Arrayan nodded and jumped up from her seat, moving swiftly across the room to her wardrobe. Hardly considering the action, she let her blanket fall—then caught it at the last moment and glanced back sheepishly to Olgerkhan.
He averted his eyes to the floor and crept back out of the room, pulling the door closed.
He was a good one, Arrayan realized, as she always tried to remind herself.
She dressed quickly, pulling on leather breeches and a vest, and a thin belt that held several pouches for spell components, as well as a set of writing materials. She started for the door but paused and pulled a blue robe of light material from the wardrobe, quickly removing the belt then donning the robe over her outfit. She rarely wore her wizard robes among her half-orc brethren, for they considered the flowing garment with its voluminous sleeves of little use, and the only fashion the males of Palishchuk seemed to appreciate came from her wearing less clothing, not more.
The robe was for Wingham, Arrayan told herself as she refitted the belt and rushed to the door.
Olgerkhan was waiting patiently for her, and she offered him her arm and hurried him along to the southern gate. A crowd had gathered there, flowing out of the city of nearly a thousand residents. Filtering her way through, pulling Olgerkhan along, Arrayan finally managed to get a glimpse of the source of the commotion, and like so many of her fellow Palishchukians, she grinned widely at the site of Weird Wingham's Wacky Weapon Wielders. Their wagon caravan had been circled, the bright colors of the canopies and awnings shining brilliantly in the glow of the late-summer sun. Music drifted along the breeze, carrying the rough-edged voice of one of Wingham's bards, singing a tale of the Galena Mountains and Hillsafar Hall.
Like all the rest swept up in the excitement, Arrayan and Olgerkhan found themselves walking more swiftly then even jogging across the ground, their steps buoyed by eagerness. Wingham's troupe came to Palishchuk only a few times each year, sometimes only once or twice, and they always brought with them exotic goods bartered in faraway lands, and wondrous tales of distant heroes and mighty villains. They entertained the children and adults alike with song and dance, and though they were known throughout the lands as difficult negotiators, any of the folk of Palishchuk who purchased an item from Weird Wingham knew that he was getting a fine bargain.
For Wingham had never forgotten his roots, had never looked back with anything but love on the community that had worked so hard to allow him and all the other half-orcs of his troupe to shake off the bonds of their heritage.
A pair of jugglers anchored the main opening into the wagon circle, tossing strange triple-bladed knives in an unbroken line back and forth to each other, the weapons spinning over the heads of nervous and delighted Palishchukians as they entered or departed. Just inside the ring, a pair of bards performed, one playing a curved, flutelike instrument while the other sang of the Galenas. Small kiosks and racks of weapons and clothing filled the area, and the aroma of a myriad of exotic perfumes and scented candles aptly blanketed the common smell of rot in the late summer tundra, where plants grew fast and died faster through the short mild period, and the frozen grip on the topsoil relinquished, releasing the fragrance of seasons past.

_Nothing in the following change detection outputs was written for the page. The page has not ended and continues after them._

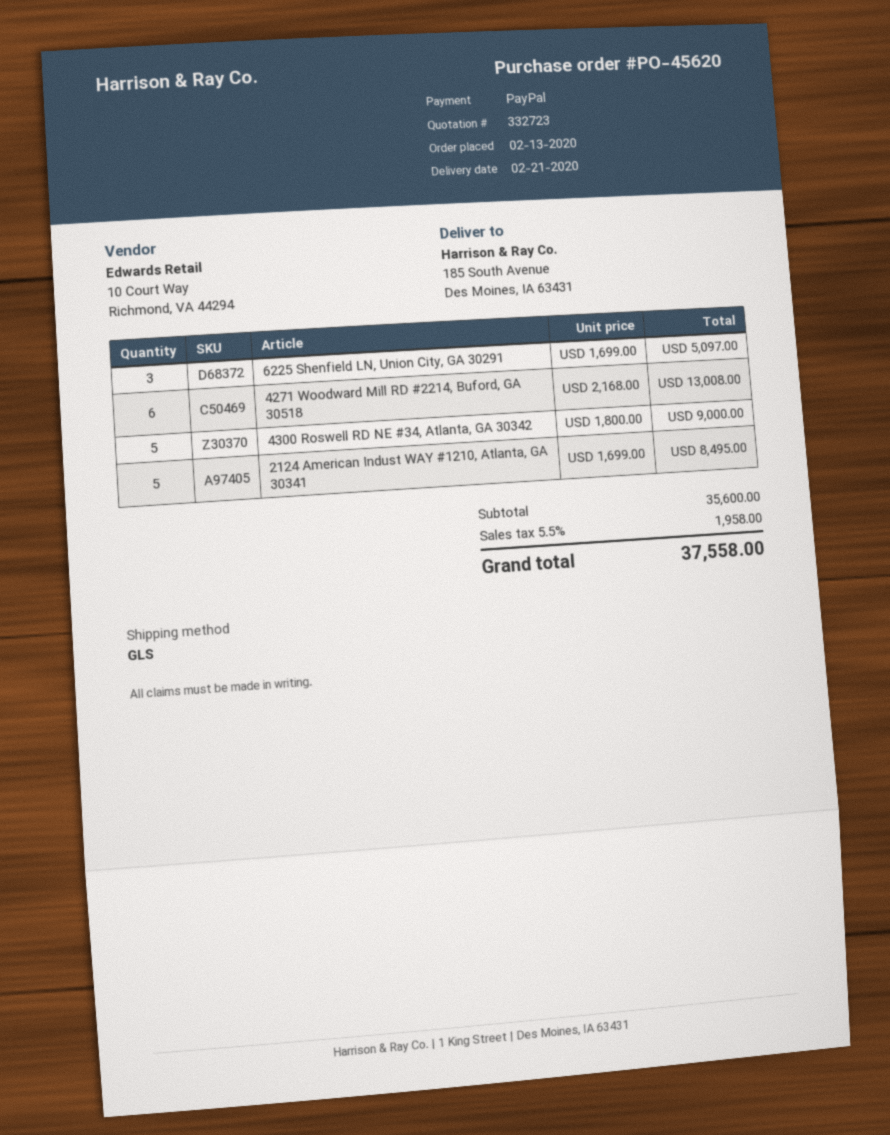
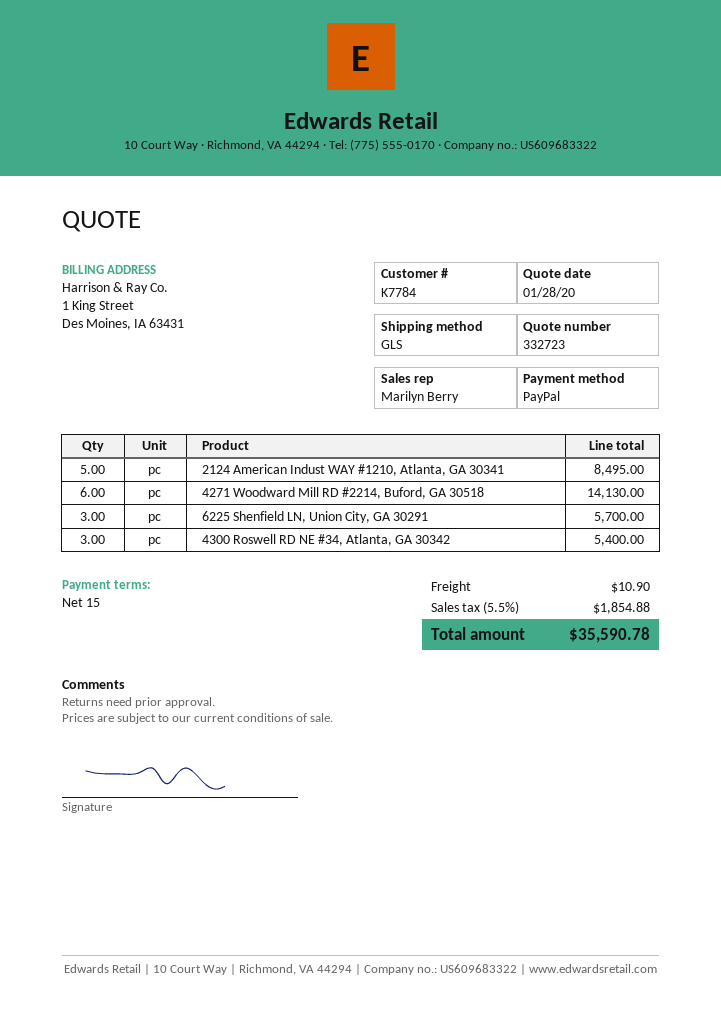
6225 Shenfield LN, Union City, GA 30291: 3 for 5097.00 -> 3 for 5700.00
4271 Woodward Mill RD #2214, Buford, GA 30518: 6 for 13008.00 -> 6 for 14130.00
4300 Roswell RD NE #34, Atlanta, GA 30342: 5 for 9000.00 -> 3 for 5400.00
shipping: none -> 10.90
tax: 5.5% = 1958.00 -> 5.5% = 1854.88
total: 37558.00 -> 35590.78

For a moment, a different and rarely felt aspect of Arrayan's character filtered through, and she had to pause in her step to bask in the vision of a grand ball in a distant city, full of dancing, finely dressed women and men. That small part of her composite didn't hold, though, when she noticed an old half-orc, bent by age, bald, limping, but with a sparkle in his bright eyes that could not help but catch the eye, however briefly, of any young woman locking stares with him.

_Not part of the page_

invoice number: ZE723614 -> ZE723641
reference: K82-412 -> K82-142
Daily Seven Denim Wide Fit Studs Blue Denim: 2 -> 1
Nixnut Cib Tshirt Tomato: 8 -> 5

"Mistress Maggotsweeper!" the old half-orc cried upon seeing her.
Arrayan winced at the correct recital of her surname, one she had long ago abandoned, preferring her Elvish middle name, Faylin. That didn't turn her look sour, though, for she knew that her Uncle Wingham had cried out with deep affection. He seemed to grow taller and straighter as she closed on him, and he wrapped her in a tight and powerful hug.
"Truly the most anticipated, enjoyable, lovely, wonderful, amazing, and most welcome sight in all of Palishchuk!" Wingham said, using the lyrical barker's voice he had so mastered in his decades with his traveling troupe. He pushed his niece back to arms' length. "Every time I near Palishchuk, I fear that I will arrive only to discover that you are off to Damara or somewhere other than here."

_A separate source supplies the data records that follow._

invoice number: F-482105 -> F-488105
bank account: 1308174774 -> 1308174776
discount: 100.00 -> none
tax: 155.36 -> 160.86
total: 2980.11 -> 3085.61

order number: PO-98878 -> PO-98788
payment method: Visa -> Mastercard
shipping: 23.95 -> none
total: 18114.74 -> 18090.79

"But you know that I would return in a hurry if I learned that you were riding back into town," she assured him, and his eyes sparkled and his crooked smile widened.
"I have ridden back with some marvelous finds again, as always," Wingham promised her with an exaggerated wink.
"As always," she agreed, her tone leading.
"Playing coy?"
At Arrayan's side, Olgerkhan grunted disapprovingly, even threateningly, for "coy" — koi in the Orcish tongue—was the name of a very lewd game.
Wingham caught the hint in the overprotective warning and backed off a step, eyeing the brutish Olgerkhan without blinking. Wingham hadn't survived the harshness of Vaasa for so many years by being blind to any and every potential threat.
"Not koi," Arrayan quickly explained to her bristling companion. "He means sly, sneaky. My uncle is implying that I might know something more than I am telling him."
"Ah, the book," said Olgerkhan.
Arrayan sighed and Wingham laughed.
"Alas, I am discovered," said Arrayan.
"And I thought that your joy was merely at the sight of me," Wingham replied with feigned disappointment.
"It is!" Arrayan assured him. "Or would be. I mean… there is no…, Uncle, you know…"
Though he was obviously enjoying the sputtering spectacle, Wingham mercifully held up a hand to calm the woman.
"You never come out to find me on the morning of the first day, dear niece. You know that I will be quite busy greeting the crowd. But I am not surprised to see you out here this day, this early. Word has preceded me concerning Zhengyi's writing."
"Is it truly?" Arrayan asked, hardly able to get the words out of her mouth.
She practically leaped forward as she spoke them, grabbing at her uncle's shoulders. Wingham cast a nervous glance around them.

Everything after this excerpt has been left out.